Jan 8 2015
In a two-year longitudinal study involving 13 intensive care units in four U.S. hospitals, researchers found that better physical functioning — basic and complex activities considered essential for maintaining independence — is associated with remission of general anxiety and post-traumatic stress disorder (PTSD) symptoms. These findings may help clinicians be better prepared for caring for the growing number of survivors of critical illness, potentially leading to a better quality of recovery for patients.
The study will be published in the January 2015 issue of Critical Care Medicine.
The lead author of the study, O. Joseph Bienvenu, M.D., Ph.D., director of the Psychiatry Consultation-Liaison Service at Johns Hopkins Medicine, examined patients with an archetypal critical illness called acute respiratory distress syndrome. An estimated 200,000 people in the United States suffer from acute respiratory distress syndrome each year. "The mortality used to be around 70 percent," says Bienvenu. "Today, more than half survive."
The prevention and treatment of chronic mental illnesses in critically ill patients are growing concerns for health care practitioners, particularly as "more and more critically ill patients are surviving," says Bienvenu.
There were 520 patients originally enrolled in the study, and a little over one-half survived to the first follow-up at 3 months. This resulted in 186 consenting survivors — adults of all ages, who completed at least one Hospital Anxiety and Depression Scale (HADS) and one Impact of Event Scale-Revised (ISER) assessment in the two-year period of the study.
From the assessments, the researchers found that the majority of acute respiratory distress syndrome survivors in the study had clinically significant symptoms of general anxiety, PTSD or depression.

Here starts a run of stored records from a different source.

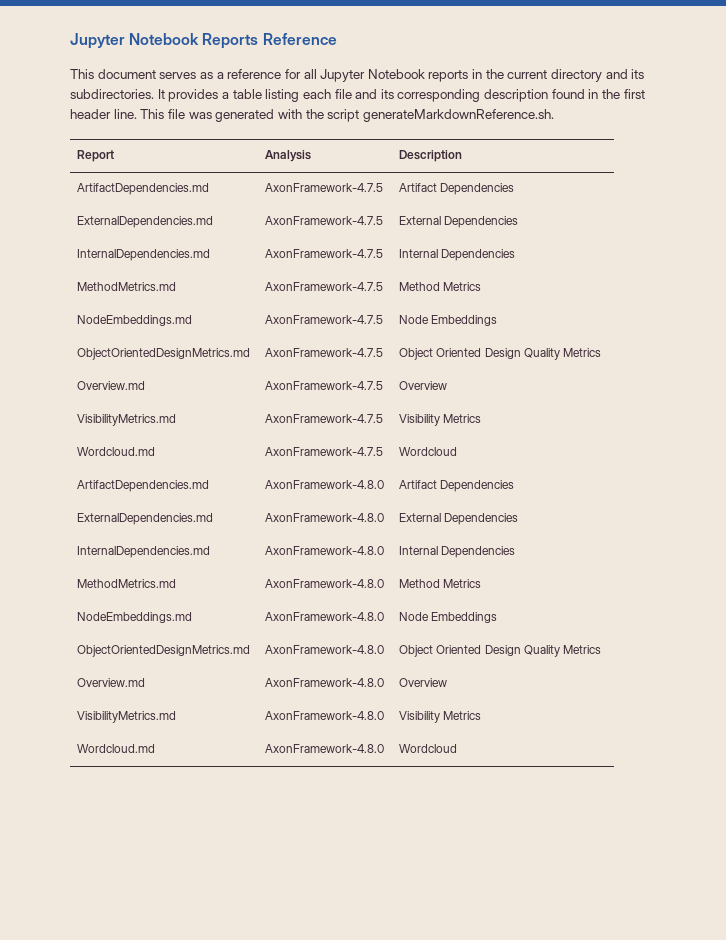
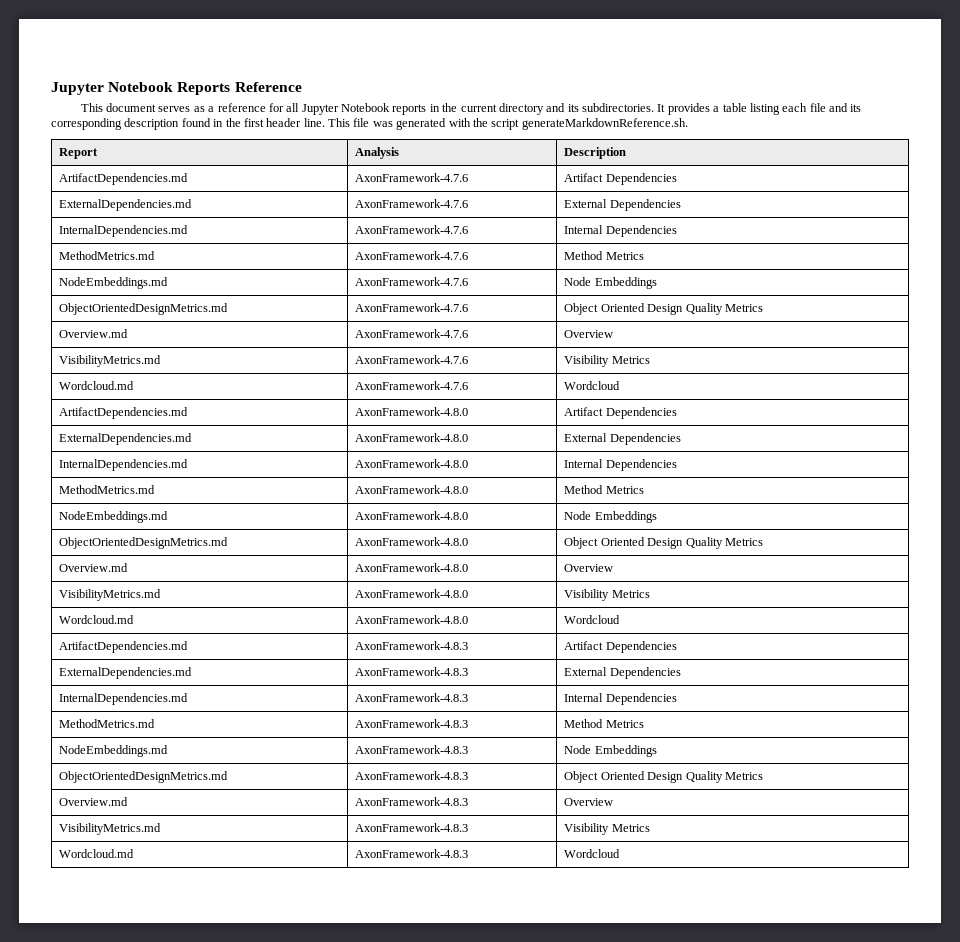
- ArtifactDependencies.md | AxonFramework-4.7.5 | Artifact Dependencies
- ExternalDependencies.md | AxonFramework-4.7.5 | External Dependencies
- InternalDependencies.md | AxonFramework-4.7.5 | Internal Dependencies
- MethodMetrics.md | AxonFramework-4.7.5 | Method Metrics
- NodeEmbeddings.md | AxonFramework-4.7.5 | Node Embeddings
- ObjectOrientedDesignMetrics.md | AxonFramework-4.7.5 | Object Oriented Design Quality Metrics
- Overview.md | AxonFramework-4.7.5 | Overview
- VisibilityMetrics.md | AxonFramework-4.7.5 | Visibility Metrics
- Wordcloud.md | AxonFramework-4.7.5 | Wordcloud
+ ArtifactDependencies.md | AxonFramework-4.7.6 | Artifact Dependencies
+ ExternalDependencies.md | AxonFramework-4.7.6 | External Dependencies
+ InternalDependencies.md | AxonFramework-4.7.6 | Internal Dependencies
+ MethodMetrics.md | AxonFramework-4.7.6 | Method Metrics
+ NodeEmbeddings.md | AxonFramework-4.7.6 | Node Embeddings
+ ObjectOrientedDesignMetrics.md | AxonFramework-4.7.6 | Object Oriented Design Quality Metrics
+ Overview.md | AxonFramework-4.7.6 | Overview
+ VisibilityMetrics.md | AxonFramework-4.7.6 | Visibility Metrics
+ Wordcloud.md | AxonFramework-4.7.6 | Wordcloud
+ ArtifactDependencies.md | AxonFramework-4.8.3 | Artifact Dependencies
+ ExternalDependencies.md | AxonFramework-4.8.3 | External Dependencies
+ InternalDependencies.md | AxonFramework-4.8.3 | Internal Dependencies
+ MethodMetrics.md | AxonFramework-4.8.3 | Method Metrics
+ NodeEmbeddings.md | AxonFramework-4.8.3 | Node Embeddings
+ ObjectOrientedDesignMetrics.md | AxonFramework-4.8.3 | Object Oriented Design Quality Metrics
+ Overview.md | AxonFramework-4.8.3 | Overview
+ VisibilityMetrics.md | AxonFramework-4.8.3 | Visibility Metrics
+ Wordcloud.md | AxonFramework-4.8.3 | Wordcloud

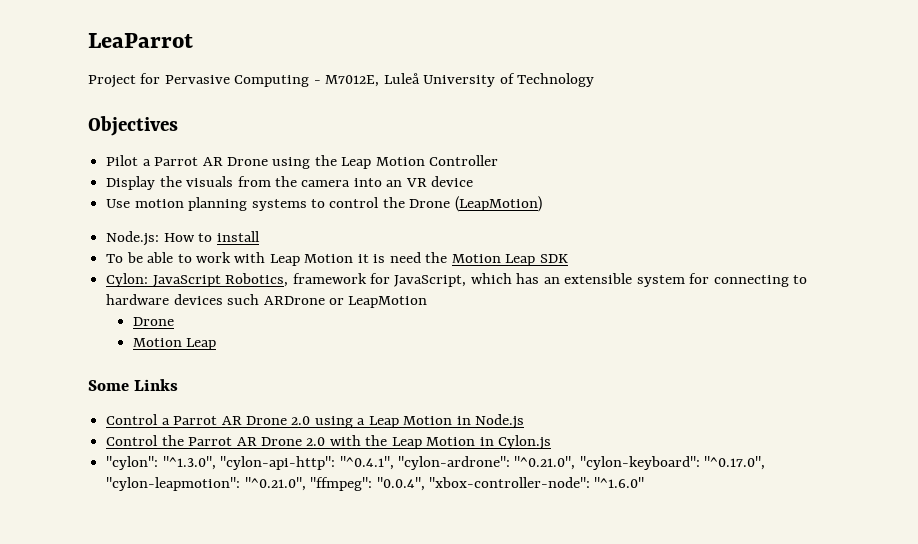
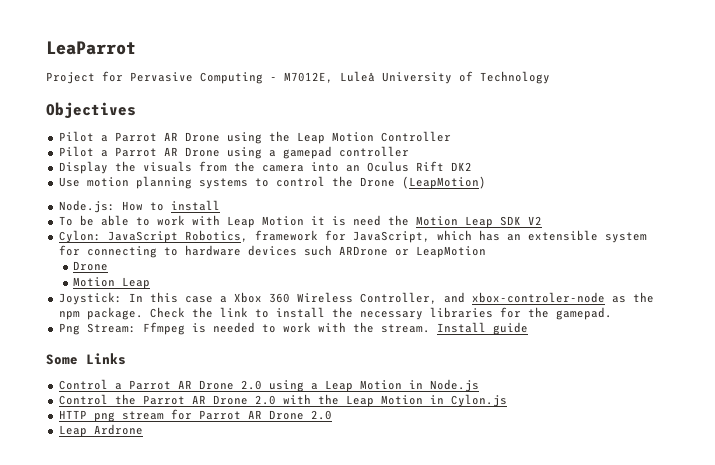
+ Pilot a Parrot AR Drone using a gamepad controller
- Display the visuals from the camera into an VR device
+ Display the visuals from the camera into an Oculus Rift DK2
- To be able to work with Leap Motion it is need the Motion Leap SDK
+ To be able to work with Leap Motion it is need the Motion Leap SDK V2
+ Joystick: In this case a Xbox 360 Wireless Controller, and xbox-controler-node as the npm package. Check the link to install the necessary libraries for the gamepad.
+ Png Stream: Ffmpeg is needed to work with the stream. Install guide
- "cylon": "^1.3.0", "cylon-api-http": "^0.4.1", "cylon-ardrone": "^0.21.0", "cylon-keyboard": "^0.17.0", "cylon-leapmotion": "^0.21.0", "ffmpeg": "0.0.4", "xbox-controller-node": "^1.6.0"
+ HTTP png stream for Parrot AR Drone 2.0
+ Leap Ardrone

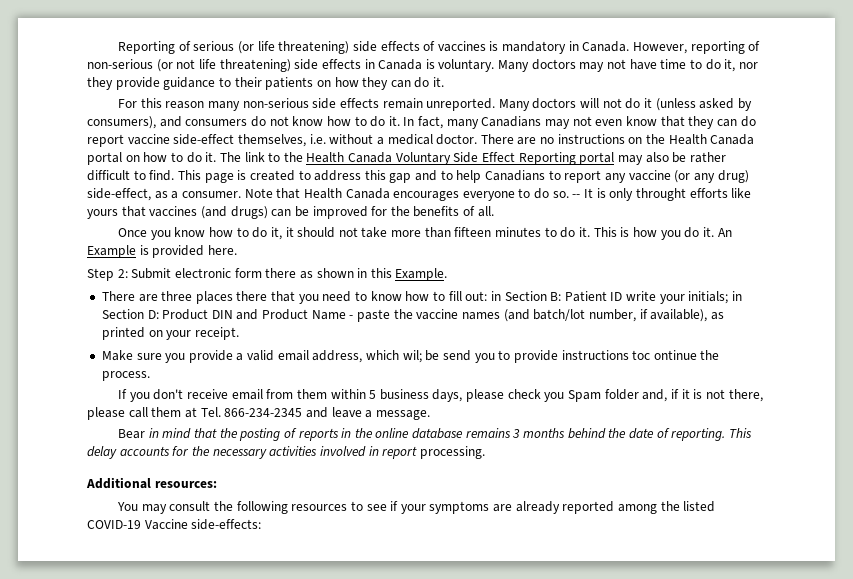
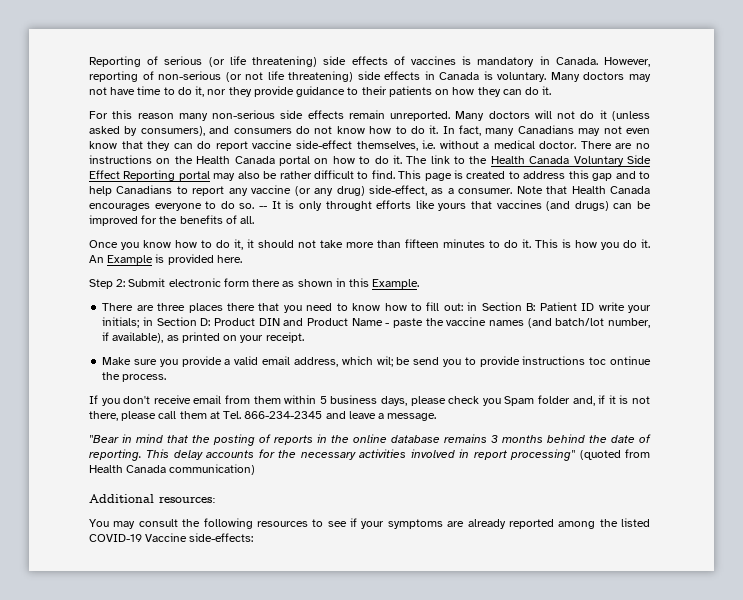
- Bear in mind that the posting of reports in the online database remains 3 months behind the date of reporting.
+ "Bear in mind that the posting of reports in the online database remains 3 months behind the date of reporting.
- This delay accounts for the necessary activities involved in report processing.
+ This delay accounts for the necessary activities involved in report processing" (quoted from Health Canada communication)

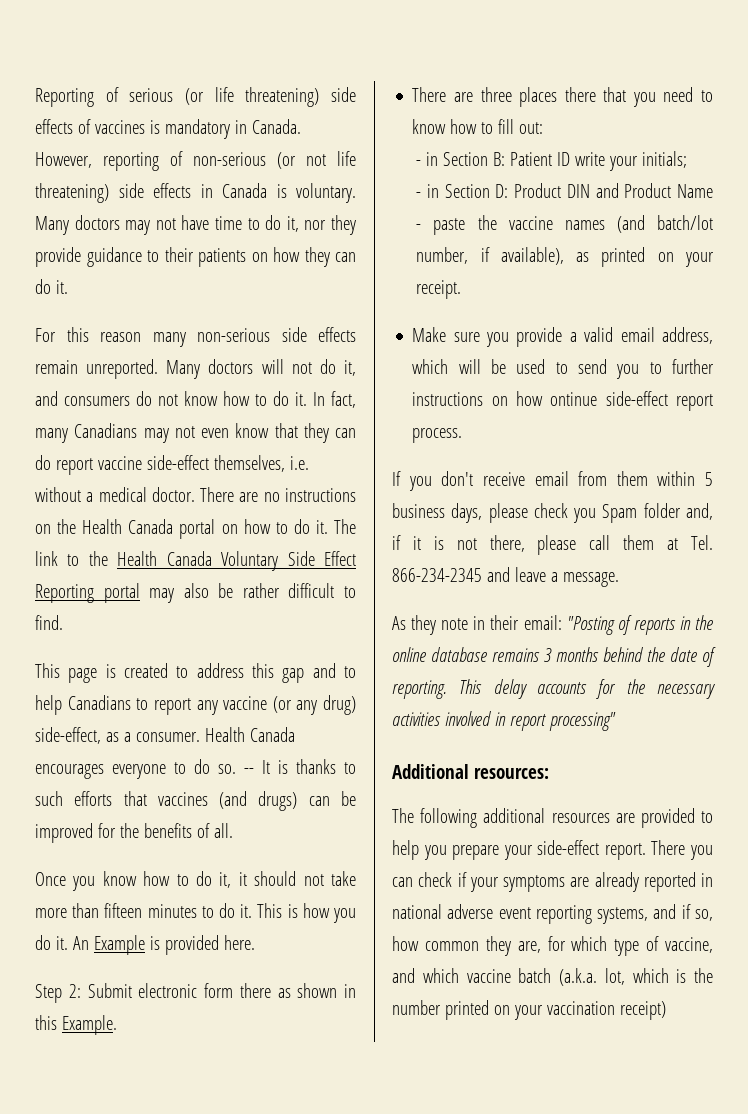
- Many doctors will not do it (unless asked by consumers), and consumers do not know how to do it.
+ Many doctors will not do it, and consumers do not know how to do it.
- The link to the Health Canada Voluntary Side Effect Reporting portal may also be rather difficult to find. This page is created to address this gap and to help Canadians to report any vaccine (or any drug) side-effect, as a consumer.
+ The link to the Health Canada Voluntary Side Effect Reporting portal may also be rather difficult to find.
+ This page is created to address this gap and to help Canadians to report any vaccine (or any drug) side-effect, as a consumer.
- Note that Health Canada encourages everyone to do so.
+ Health Canada encourages everyone to do so.
- -- It is only throught efforts like yours that vaccines (and drugs) can be improved for the benefits of all.
+ -- It is thanks to such efforts that vaccines (and drugs) can be improved for the benefits of all.
- There are three places there that you need to know how to fill out: in Section B: Patient ID write your initials; in Section D: Product DIN and Product Name - paste the vaccine names (and batch/lot number, if available), as printed on your receipt.
+ There are three places there that you need to know how to fill out:
+ - in Section B: Patient ID write your initials;
+ - in Section D: Product DIN and Product Name - paste the vaccine names (and batch/lot number, if available), as printed on your receipt.
- Make sure you provide a valid email address, which wil; be send you to provide instructions toc ontinue the process.
+ Make sure you provide a valid email address, which will be used to send you to further instructions on how ontinue side-effect report process.
- "Bear in mind that the posting of reports in the online database remains 3 months behind the date of reporting.
+ As they note in their email: "Posting of reports in the online database remains 3 months behind the date of reporting.
- This delay accounts for the necessary activities involved in report processing" (quoted from Health Canada communication)
+ This delay accounts for the necessary activities involved in report processing"
  Additional resources:
- You may consult the following resources to see if your symptoms are already reported among the listed COVID-19 Vaccine side-effects:
+ The following additional resources are provided to help you prepare your side-effect report. There you can check if your symptoms are already reported in national adverse event reporting systems, and if so, how common they are, for which type of vaccine, and which vaccine batch (a.k.a. lot, which is the number printed on your vaccination receipt)

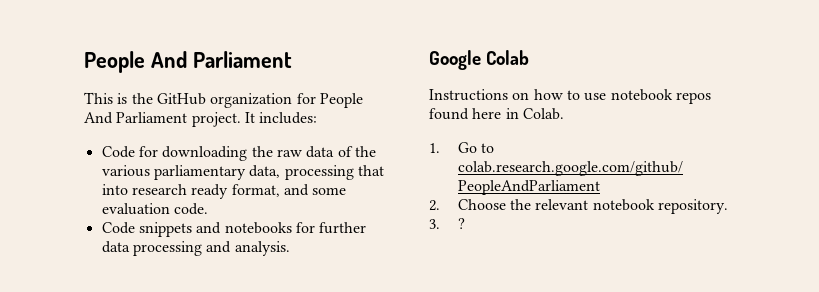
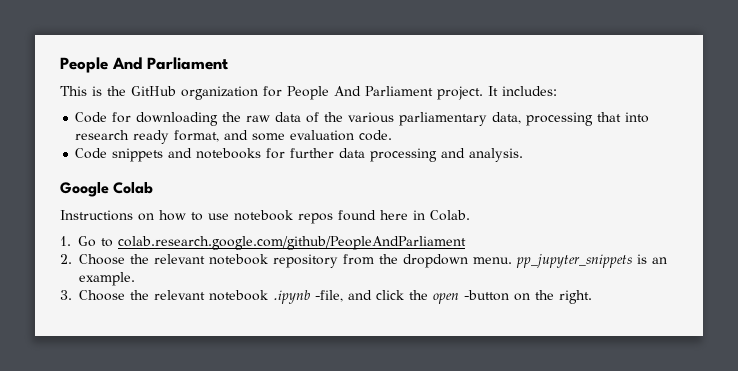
- 2. Choose the relevant notebook repository.
- 3. ?
+ 2. Choose the relevant notebook repository from the dropdown menu. pp_jupyter_snippets is an example.
+ 3. Choose the relevant notebook .ipynb -file, and click the open -button on the right.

But, just as other studies are finding, says Bienvenu, "If patients had symptoms of one condition, they were more likely to have symptoms of another." The results suggest that clinicians should check patients for a full range of mental and physical phenomena — together now being called post-intensive care syndrome — that frequently occur in survivors of critical illness.
The researchers also measured whether study participants' physical function changed over time by assessing the activities of daily living they did for themselves, such as managing finances, shopping and home maintenance.
"The path to recovery — physically — may be more difficult if you're having mental health problems," says Dale M. Needham, M.D., Ph.D., medical director of the Critical Care Physical Medicine and Rehabilitation Program at Johns Hopkins and senior author of the study. "Similarly," Needham adds, "the mental health recovery may be more difficult if you have physical problems."
While many study participants saw psychologists and counselors and/or took psychiatric medications, the researchers found that the best predictor for remission from general anxiety and PTSD symptoms was physical improvement. That finding suggests that if patients get active and are able to recover their physical function, their mental health may improve, too.
"Getting people active allows them to return to activities that they were doing before critical illness, like work and social interactions," says Bienvenu. Whether the study participants had symptoms of general anxiety, PTSD, depression or some combination of the three, "those symptoms didn't go away on their own," he says. Such behavioral activation therapy, as it is known, is a standard for treating patients with depression, and Bienvenu and Needham are in the planning stages of a new study to examine the effects of behavioral activation therapy for patients with post-critical illness depression.